Work item:
For every line in the material below that holds "days", report the line.
Recorded data Start Marker
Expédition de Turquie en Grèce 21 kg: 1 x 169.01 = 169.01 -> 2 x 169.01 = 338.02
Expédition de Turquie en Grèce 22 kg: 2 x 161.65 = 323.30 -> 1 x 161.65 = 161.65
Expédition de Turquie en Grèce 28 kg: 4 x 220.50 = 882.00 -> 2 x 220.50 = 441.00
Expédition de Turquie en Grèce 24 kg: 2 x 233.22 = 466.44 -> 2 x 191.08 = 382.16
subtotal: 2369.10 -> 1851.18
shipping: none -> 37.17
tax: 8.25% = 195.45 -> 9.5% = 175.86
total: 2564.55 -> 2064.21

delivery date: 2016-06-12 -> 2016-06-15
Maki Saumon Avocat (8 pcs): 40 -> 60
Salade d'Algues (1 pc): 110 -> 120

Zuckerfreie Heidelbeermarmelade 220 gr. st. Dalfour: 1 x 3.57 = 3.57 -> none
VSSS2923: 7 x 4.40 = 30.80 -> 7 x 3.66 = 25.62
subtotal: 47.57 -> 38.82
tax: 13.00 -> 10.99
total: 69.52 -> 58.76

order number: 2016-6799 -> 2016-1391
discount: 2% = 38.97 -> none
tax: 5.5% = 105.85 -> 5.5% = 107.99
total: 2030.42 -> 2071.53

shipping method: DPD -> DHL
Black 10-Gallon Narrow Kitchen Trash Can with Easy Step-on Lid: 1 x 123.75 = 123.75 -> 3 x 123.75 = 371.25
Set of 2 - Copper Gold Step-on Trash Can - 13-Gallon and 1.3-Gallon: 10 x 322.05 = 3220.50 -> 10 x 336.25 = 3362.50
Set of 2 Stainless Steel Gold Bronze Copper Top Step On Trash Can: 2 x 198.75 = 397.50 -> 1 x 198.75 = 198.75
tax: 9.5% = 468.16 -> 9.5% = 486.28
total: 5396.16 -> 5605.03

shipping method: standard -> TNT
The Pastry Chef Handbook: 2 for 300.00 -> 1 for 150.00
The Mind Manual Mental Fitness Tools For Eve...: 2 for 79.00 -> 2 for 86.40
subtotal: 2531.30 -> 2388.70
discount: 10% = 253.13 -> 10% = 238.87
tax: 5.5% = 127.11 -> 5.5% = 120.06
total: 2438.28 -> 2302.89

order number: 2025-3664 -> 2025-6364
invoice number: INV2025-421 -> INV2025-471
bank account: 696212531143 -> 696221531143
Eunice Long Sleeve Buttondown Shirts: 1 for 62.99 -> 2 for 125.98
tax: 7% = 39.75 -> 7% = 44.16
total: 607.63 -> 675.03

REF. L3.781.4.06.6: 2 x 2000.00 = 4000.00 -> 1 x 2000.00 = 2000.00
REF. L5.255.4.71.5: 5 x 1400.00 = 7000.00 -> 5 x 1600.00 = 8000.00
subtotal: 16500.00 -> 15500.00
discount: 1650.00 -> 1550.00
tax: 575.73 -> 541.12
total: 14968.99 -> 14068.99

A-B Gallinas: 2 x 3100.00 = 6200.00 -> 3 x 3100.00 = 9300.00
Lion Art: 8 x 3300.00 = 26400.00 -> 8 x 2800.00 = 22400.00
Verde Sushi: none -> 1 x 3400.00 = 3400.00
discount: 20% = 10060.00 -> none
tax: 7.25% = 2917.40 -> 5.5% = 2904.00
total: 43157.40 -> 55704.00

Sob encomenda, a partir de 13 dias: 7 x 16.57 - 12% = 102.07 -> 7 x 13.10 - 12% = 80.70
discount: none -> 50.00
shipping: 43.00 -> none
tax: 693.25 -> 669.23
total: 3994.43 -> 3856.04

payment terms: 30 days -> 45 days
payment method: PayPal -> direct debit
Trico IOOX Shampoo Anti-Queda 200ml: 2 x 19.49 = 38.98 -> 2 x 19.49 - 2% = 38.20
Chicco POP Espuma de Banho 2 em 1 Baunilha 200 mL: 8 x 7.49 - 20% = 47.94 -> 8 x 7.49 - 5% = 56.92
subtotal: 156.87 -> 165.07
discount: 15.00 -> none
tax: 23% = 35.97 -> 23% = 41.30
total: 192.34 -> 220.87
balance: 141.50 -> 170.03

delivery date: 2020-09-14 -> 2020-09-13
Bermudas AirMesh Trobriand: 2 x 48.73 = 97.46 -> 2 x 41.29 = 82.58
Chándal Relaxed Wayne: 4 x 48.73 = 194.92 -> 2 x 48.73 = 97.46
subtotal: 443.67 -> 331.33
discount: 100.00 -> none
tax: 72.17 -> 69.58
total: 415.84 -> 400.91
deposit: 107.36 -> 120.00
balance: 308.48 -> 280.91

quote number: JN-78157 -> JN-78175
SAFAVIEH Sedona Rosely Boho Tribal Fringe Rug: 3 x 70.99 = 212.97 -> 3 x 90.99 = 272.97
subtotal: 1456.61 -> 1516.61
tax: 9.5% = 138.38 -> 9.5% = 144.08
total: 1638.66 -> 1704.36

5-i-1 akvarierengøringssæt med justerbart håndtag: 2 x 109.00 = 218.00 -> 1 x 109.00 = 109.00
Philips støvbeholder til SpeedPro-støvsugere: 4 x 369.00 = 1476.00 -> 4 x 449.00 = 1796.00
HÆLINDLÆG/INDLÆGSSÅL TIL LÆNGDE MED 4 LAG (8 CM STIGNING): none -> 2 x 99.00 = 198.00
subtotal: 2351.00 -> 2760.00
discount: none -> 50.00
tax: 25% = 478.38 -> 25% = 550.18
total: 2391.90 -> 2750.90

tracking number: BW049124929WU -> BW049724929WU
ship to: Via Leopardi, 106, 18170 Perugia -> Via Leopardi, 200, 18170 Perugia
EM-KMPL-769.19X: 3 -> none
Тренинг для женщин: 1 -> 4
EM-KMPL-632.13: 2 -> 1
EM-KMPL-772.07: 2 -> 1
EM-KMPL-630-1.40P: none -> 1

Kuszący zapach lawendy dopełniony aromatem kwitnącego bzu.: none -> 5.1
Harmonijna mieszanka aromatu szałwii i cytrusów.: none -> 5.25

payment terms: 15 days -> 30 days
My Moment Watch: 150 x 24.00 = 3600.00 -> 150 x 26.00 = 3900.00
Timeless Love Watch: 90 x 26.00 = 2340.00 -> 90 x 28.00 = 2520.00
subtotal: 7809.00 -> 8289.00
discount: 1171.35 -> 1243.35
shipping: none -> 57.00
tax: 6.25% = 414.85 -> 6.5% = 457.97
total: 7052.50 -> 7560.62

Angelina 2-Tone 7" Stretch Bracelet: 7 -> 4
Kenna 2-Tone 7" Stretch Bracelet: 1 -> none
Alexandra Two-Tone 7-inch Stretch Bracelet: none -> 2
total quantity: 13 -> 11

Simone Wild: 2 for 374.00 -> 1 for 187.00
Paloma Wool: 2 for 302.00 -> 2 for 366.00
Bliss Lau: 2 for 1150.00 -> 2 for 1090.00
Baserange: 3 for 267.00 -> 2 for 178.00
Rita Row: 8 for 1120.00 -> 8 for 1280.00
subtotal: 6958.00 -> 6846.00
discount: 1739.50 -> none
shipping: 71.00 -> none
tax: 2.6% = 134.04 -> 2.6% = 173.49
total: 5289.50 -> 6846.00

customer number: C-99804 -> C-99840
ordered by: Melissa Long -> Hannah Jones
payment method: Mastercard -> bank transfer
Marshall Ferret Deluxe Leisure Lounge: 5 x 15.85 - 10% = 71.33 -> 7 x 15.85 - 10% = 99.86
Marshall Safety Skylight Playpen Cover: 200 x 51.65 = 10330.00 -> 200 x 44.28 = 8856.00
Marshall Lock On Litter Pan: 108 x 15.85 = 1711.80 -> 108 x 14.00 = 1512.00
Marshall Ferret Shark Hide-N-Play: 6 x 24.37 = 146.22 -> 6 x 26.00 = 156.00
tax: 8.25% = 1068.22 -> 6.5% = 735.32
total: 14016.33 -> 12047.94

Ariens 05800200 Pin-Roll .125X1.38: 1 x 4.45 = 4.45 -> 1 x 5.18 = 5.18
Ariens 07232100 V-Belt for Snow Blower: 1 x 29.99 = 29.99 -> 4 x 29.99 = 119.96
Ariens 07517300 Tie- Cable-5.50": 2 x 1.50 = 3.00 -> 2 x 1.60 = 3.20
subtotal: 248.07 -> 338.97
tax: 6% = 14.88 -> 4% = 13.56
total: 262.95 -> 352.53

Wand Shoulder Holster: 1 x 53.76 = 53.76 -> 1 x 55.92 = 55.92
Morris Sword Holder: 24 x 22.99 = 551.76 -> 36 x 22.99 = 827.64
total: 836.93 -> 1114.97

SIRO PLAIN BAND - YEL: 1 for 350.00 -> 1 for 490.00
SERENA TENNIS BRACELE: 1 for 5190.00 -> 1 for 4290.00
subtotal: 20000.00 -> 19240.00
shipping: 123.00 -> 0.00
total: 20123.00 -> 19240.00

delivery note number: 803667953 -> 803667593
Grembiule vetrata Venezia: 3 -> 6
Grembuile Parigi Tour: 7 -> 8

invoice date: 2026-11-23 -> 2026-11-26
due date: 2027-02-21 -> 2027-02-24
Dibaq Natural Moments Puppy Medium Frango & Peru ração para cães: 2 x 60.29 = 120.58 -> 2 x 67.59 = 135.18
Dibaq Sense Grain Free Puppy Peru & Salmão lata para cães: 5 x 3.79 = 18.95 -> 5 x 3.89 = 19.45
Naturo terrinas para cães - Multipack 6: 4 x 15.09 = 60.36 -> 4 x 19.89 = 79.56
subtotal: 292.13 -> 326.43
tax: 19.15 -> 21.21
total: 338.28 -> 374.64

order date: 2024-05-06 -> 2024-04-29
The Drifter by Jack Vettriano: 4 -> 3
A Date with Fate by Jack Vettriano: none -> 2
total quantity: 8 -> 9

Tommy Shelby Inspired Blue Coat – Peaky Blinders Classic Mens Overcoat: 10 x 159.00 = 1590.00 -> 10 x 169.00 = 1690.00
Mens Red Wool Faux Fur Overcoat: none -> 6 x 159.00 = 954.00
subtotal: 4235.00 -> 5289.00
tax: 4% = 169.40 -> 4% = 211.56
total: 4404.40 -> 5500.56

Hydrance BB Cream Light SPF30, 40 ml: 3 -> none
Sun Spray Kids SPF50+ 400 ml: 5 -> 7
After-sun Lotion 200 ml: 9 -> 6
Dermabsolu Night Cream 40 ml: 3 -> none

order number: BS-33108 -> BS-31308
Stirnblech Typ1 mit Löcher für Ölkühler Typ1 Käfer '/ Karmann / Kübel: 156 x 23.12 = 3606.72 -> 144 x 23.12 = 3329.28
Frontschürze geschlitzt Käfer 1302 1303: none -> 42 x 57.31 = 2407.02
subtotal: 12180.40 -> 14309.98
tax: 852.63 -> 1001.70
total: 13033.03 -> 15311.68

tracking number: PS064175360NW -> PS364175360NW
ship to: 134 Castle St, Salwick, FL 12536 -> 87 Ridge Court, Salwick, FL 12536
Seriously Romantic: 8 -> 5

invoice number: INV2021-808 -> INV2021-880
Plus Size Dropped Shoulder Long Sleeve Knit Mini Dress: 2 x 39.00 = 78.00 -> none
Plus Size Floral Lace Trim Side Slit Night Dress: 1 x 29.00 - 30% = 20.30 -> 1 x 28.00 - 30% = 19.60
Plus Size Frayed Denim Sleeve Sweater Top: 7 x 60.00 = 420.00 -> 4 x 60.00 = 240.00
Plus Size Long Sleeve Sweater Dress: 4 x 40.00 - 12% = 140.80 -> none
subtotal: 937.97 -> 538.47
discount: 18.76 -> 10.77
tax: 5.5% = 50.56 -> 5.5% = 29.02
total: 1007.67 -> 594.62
Recorded data End Marker
Exercise answer:
payment terms: 30 days -> 45 days
payment terms: 15 days -> 30 days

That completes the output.